I stare at her, but she doesn’t flinch.
So I nod. Slowly. And without saying a word, I turn and start down the hall, taking her with me.
The floorboards creak in all the same places. I don’t think they’ve ever been fixed. I stop outside the third door on the left, my hand hovering over the knob like it still might burn me.
Then I push it open.
The room is small. Not just in size, but in feeling. The air feels thinner in here, like the walls are trying to press inward. There’s a bed in the corner with no headboard, just a stained mattress and a gray sheet stretched too tight. A single dresser, one drawer missing. No photos. No posters. No books. No signs of childhood at all.
Just emptiness.
Rebecca doesn’t say anything right away. She steps inside slowly, her eyes moving over the barren walls, the cracked windowsill, the thin layer of dust that’s settled like it’s been waiting for someone to remember.
"This was it?" she asks.
I nod. "I spent most of my childhood in here. Or the cellar."
She turns to me. "Marcus, this room isn’t even livable."
I let out a short breath that’s not quite a laugh. "Wasn’t really meant to be."
She looks back at the mattress and something shifts in her expression — not just sadness. Rage.
"You deserved so much more than this," she says.
I shrug. "I didn’t know better. I thought it was normal. It wasn’t until I stayed over at a friend’s house in high school that I realized how much was missing."
Rebecca walks over to the corner where the wallpaper’s peeling back to reveal bare drywall. She touches it gently, then turns to face me.
"I get why you never came back," she says.
I nod. "Didn’t really feel like I had a reason to."
Rebecca glances around the room again. "It feels like a prison."
"It was," I say. "Only difference is the door didn’t lock from the outside. He didn’t need to. I stayed because I was too scared to leave."
She moves closer to the wall where the paint’s chipped and runs her hand along it. "This doesn’t look like a kid’s room."
"It wasn’t," I say. "It was a place to sleep. That’s all. No toys. No comfort. Nothing I cared about enough for him to take away."
She doesn’t say anything for a second. Just looks at the mattress like she can see everything that happened here without me saying more.
"You deserved better," she finally says.
I shrug. "Didn’t know any different back then.
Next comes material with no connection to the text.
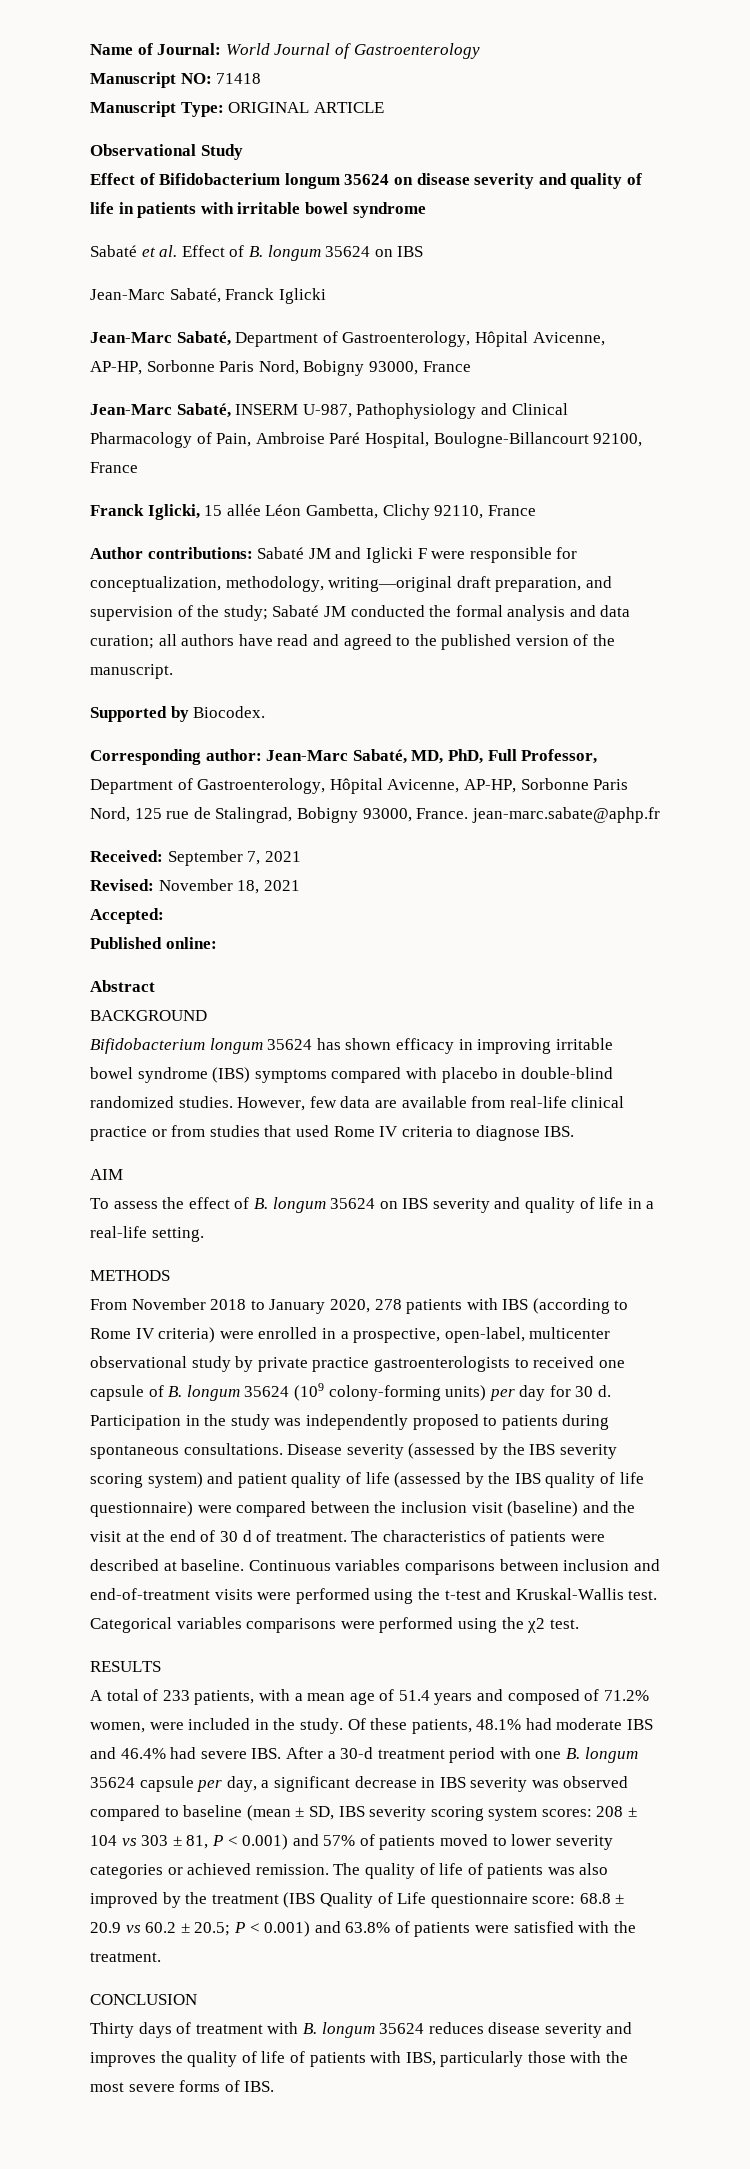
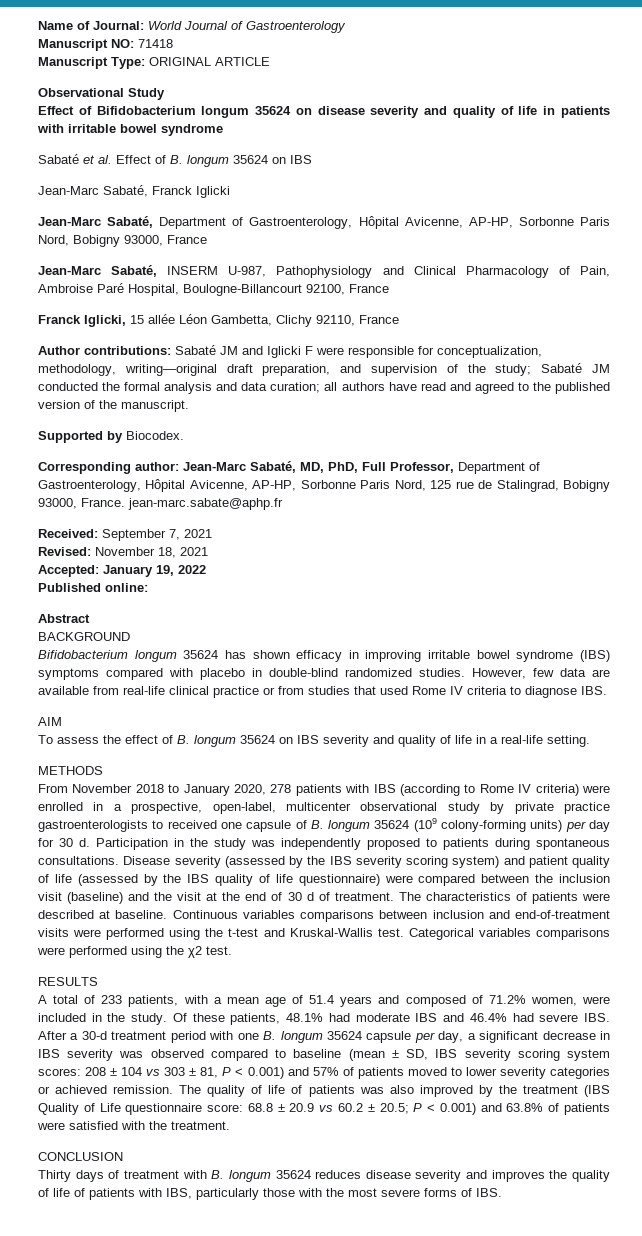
- Accepted:
+ Accepted: January 19, 2022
I thought this was how it was for everyone."
She looks at me now, her voice soft. "It wasn’t."
I nod, swallowing hard.
"I’m going to talk to Natalie," I say. "I don’t know what I’m gonna say, but... I can’t avoid her anymore."
"Do you need me to leave you two alone?" Rebecca asks. "I can wait in the living room."
I shake my head fast, panic creeping in like it did so many years ago. "No. Don’t leave."
Rebecca’s eyes widen a little, but she nods and steps closer.
"I want you to stay with me," I admit, voice barely more than a whisper. "At all times."
"Okay," she says softly. "I’ll be right here."